Presidential Race Maps Writing on the Wall

Election 2008: Early Voting The Wave Of The Future.

Posted Jan 14, 2009 at 12:08 AM by Maurice Berger

Dr. Michael McDonald of the Department of Public and International Affairs George Mason University has recently undertaken an extensive (and excellent) analysis of state-by-state early voting paterns in Election 2008. His conclusion: traditional Election Day voting patterns are changing rapidly: "In the presidential election of 2008, approximately 39.7 million or 30% of all votes were cast prior to Election Day, November 4, 2008. This is a significant increase from 20% in 2004 and part of the upward trend experienced since 1992, when 7% of all votes were cast early. These numbers are likely to increase in subsequent presidential elections as more states adopt early voting and more voters become comfortable with the practice." In another analysis, McDonald determines that the actual number of people who voted for president in 2008 was 131.3 million people. Expressed as a rate, this was 61.6% among those eligible to vote, an increase of 1.5 percentage points over 2004. "Since reaching a modern low in 1996, turnout rates have been increasing for three consecutive presidential elections--an increase that disputes the conclusions of many political scientists that the temperament of the American voter and voting itself have invited declining turnout rates: the decline in civic society, lowered trust in government and the tuning out of the electorate by television, among others: "Indeed, turnout rates are now in the low sixty percent range, the same level as the "high" turnout rates in the 1950s and 1960s. This despite the inclusion of lower participatory 18-20 year olds in the electorate and what I preliminarily estimate to be a half to three quarters of a million rejected mail-in ballots."

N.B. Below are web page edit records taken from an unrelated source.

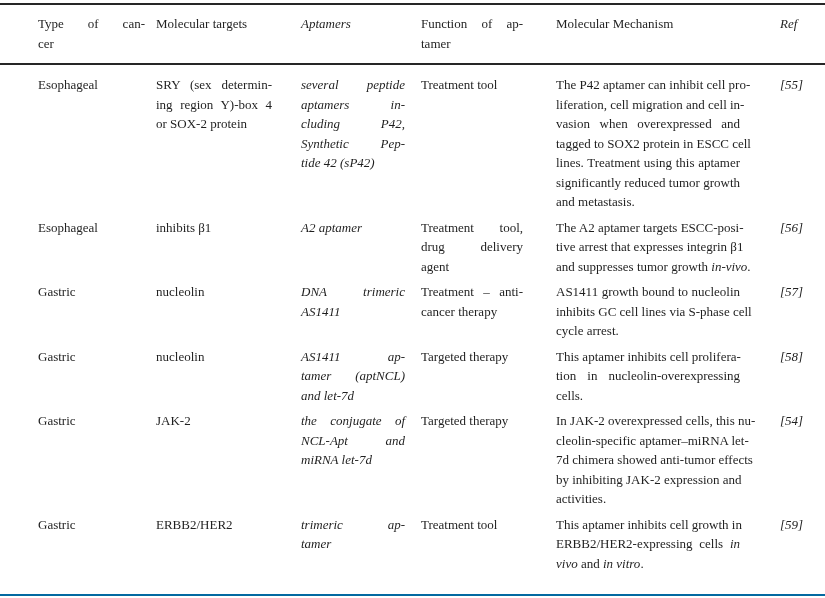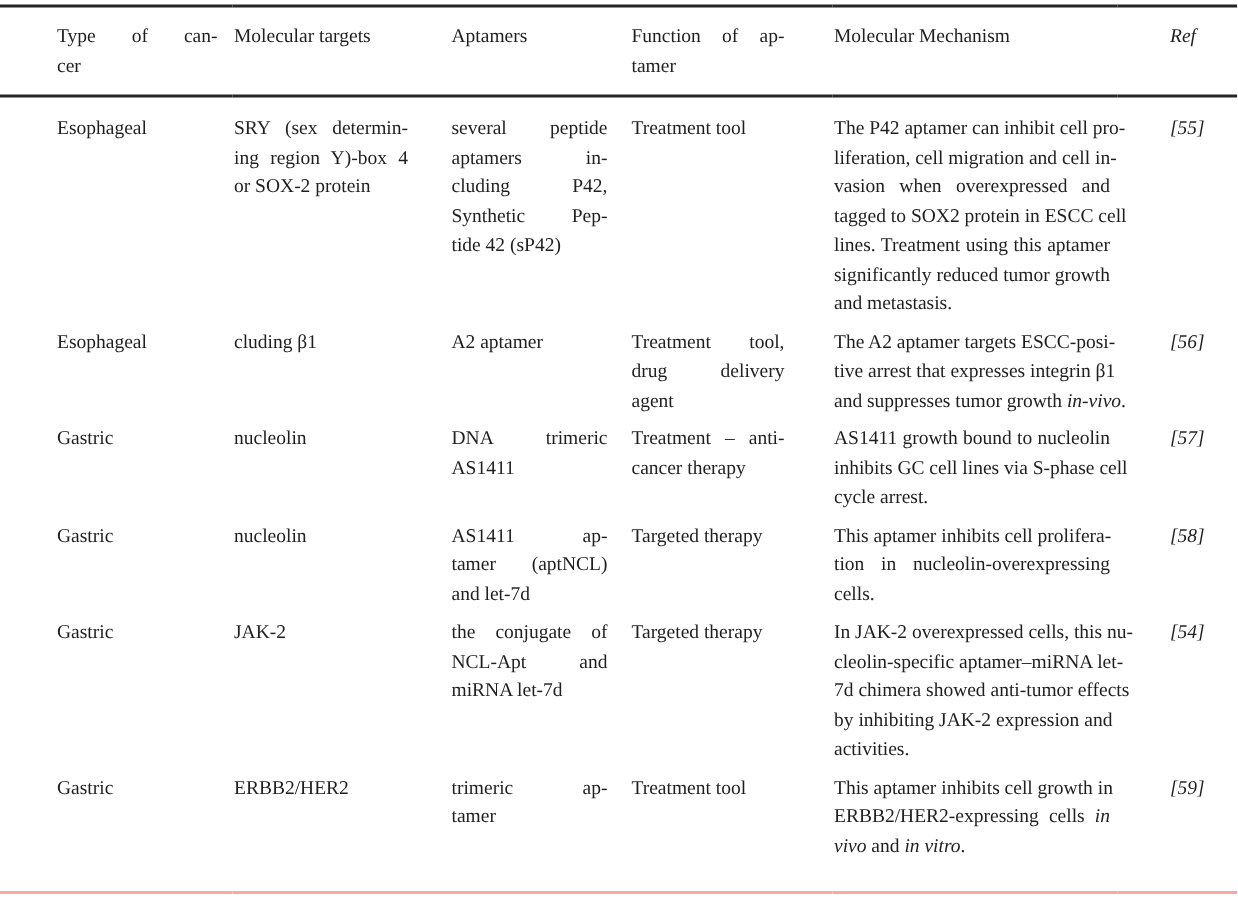"Type of can-" table.apt { border-bottom: 2px solid #fca5a5 -> 2px solid #0369a1 }
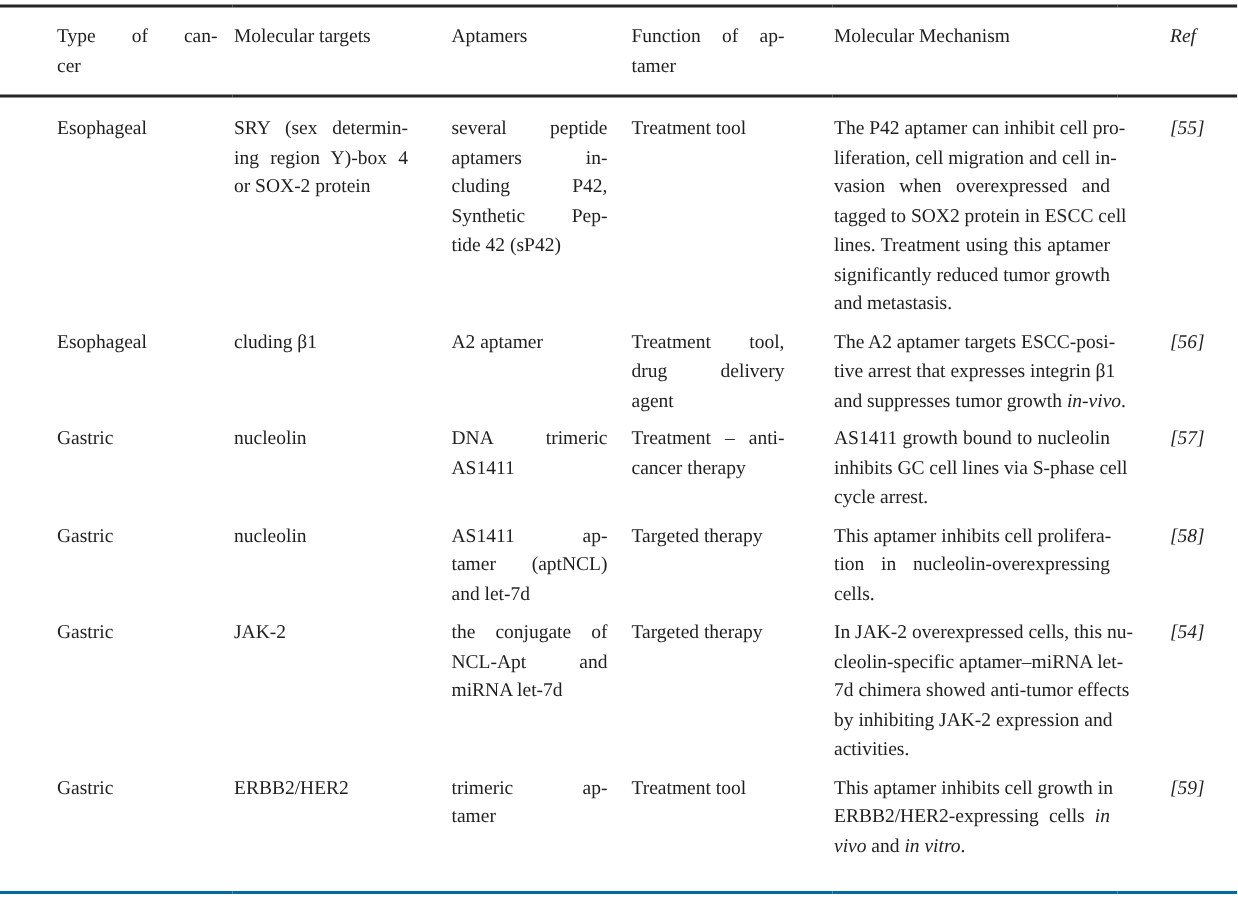"Aptamers" .col-aptamers { font-style: none -> italic }
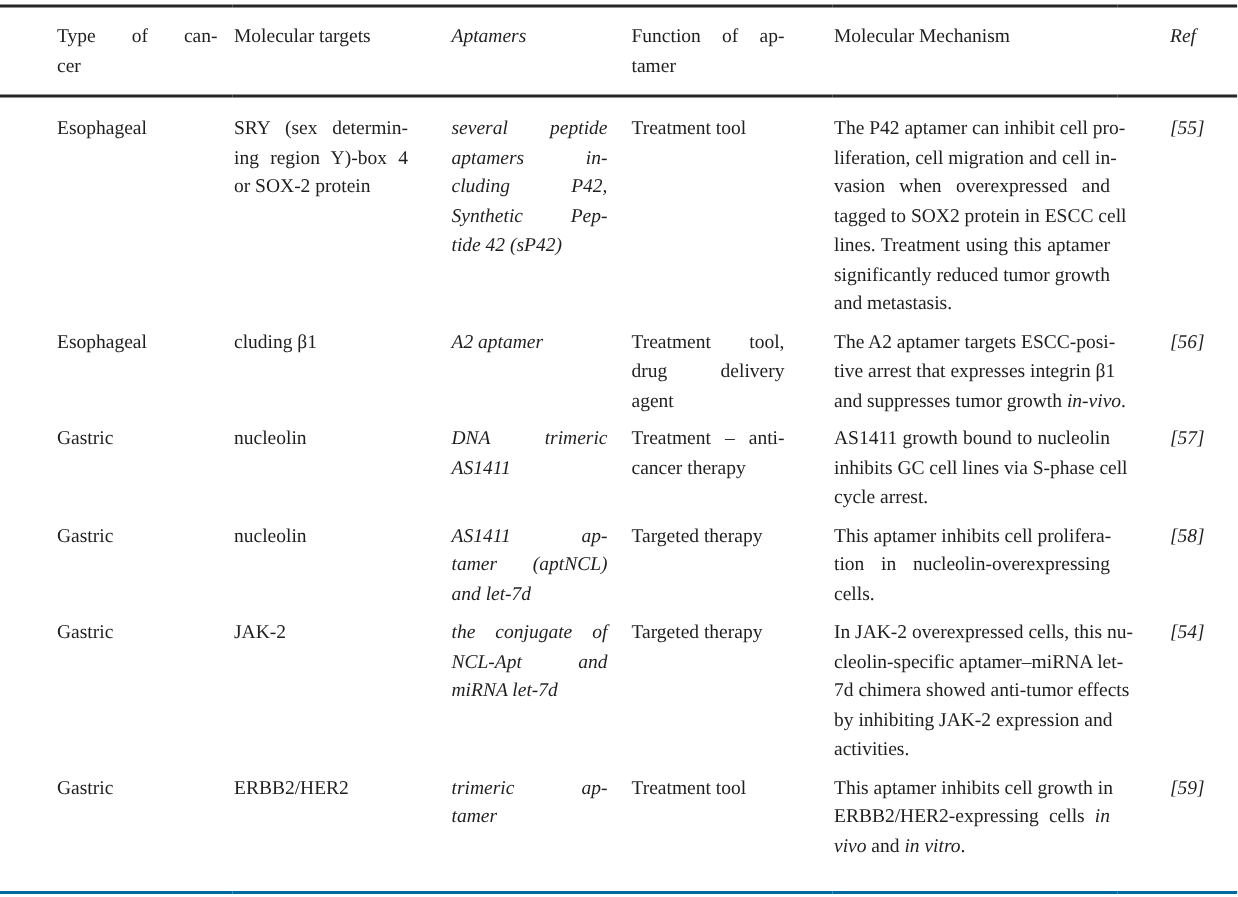"cluding β1" div.jl { text: cluding -> inhibits }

Do Early Voters Prefer Obama More Than Election Day Voters?

Posted Oct 28, 2008 at 1:34 AM by Maurice Berger

It certain battle ground states Obama has a clear--even dramatic edge--among early voters (as much as two-to-one). Yet, might the reverse be true for voters intending to cast their ballots on Election Day. During the primaries, Obama tended to do much better with early voters (who are the most enthusiastic in the electorate at large). Clinton tended to out-pace Obama with late-deciders and voters who actually turned out on election day. Certain pollsters are recording a similar phenomenon in the general election. As PPD writes of its North Carolina numbers: "The deciding factor for President in North Carolina could be the weather on November 4th. Barack Obama is banking a huge lead among early voters, 63-36, who account for about a third of the likely electorate. But John McCain is up 53-42 with folks who plan to vote between now and election day. A rainy day could be to Obama's considerable benefit." Could a last minute surge in the election day set make for a closer race in some states? And with more than 250 electoral votes now called "Safe" for Obama (with +10% DEM leads on average) will it even make a difference?

Early Voting: Current Trends Suggest An Advantage For Obama

Posted Oct 27, 2008 at 4:28 AM by Maurice Berger

While the population of early voters in 2008 may not increase appreciably from 2004, certain trends among these eager participants in the electoral process would now appear to favor Obama, according to an analysis by the Los Angeles Times: "In the 32 states that allow people to vote before Nov. 4 without a special excuse, election officials report heavy turnout as the presidential campaign reaches its frenzied last days. That's not surprising in a campaign that has received round-the-clock attention. . . . A surprise is the makeup of the early voters, election experts said. In past campaign seasons, Republicans have used early voting to their advantage, mobilizing a slice of the electorate that typically skews their way. Yet a look at voters in a handful of crucial states suggests that Obama is turning out his base in numbers that surpass those of Republican John McCain." This trend may be an even more significant development--offering a decided to the Democrat--if the statewide numbers tighten before election day, as some polls suggest.

Early Voting Could Reach 30%

Posted Oct 25, 2008 at 4:02 AM by Maurice Berger

As much as 30% of votes this cycle may be cast before election day according to Gallup. The organization's daily tracking data indicate that "about 11% of registered voters who plan to vote have already voted as of Wednesday night, with another 19% saying they plan to vote before Election Day." Interestingly, despite the disparity in voter enthusiasm reported in most national and statewide polls, early voters are not just eager supporters of Obama, but are evenly split. According to Gallup, "the pace of early voting so far appears to be roughly on par with 2004."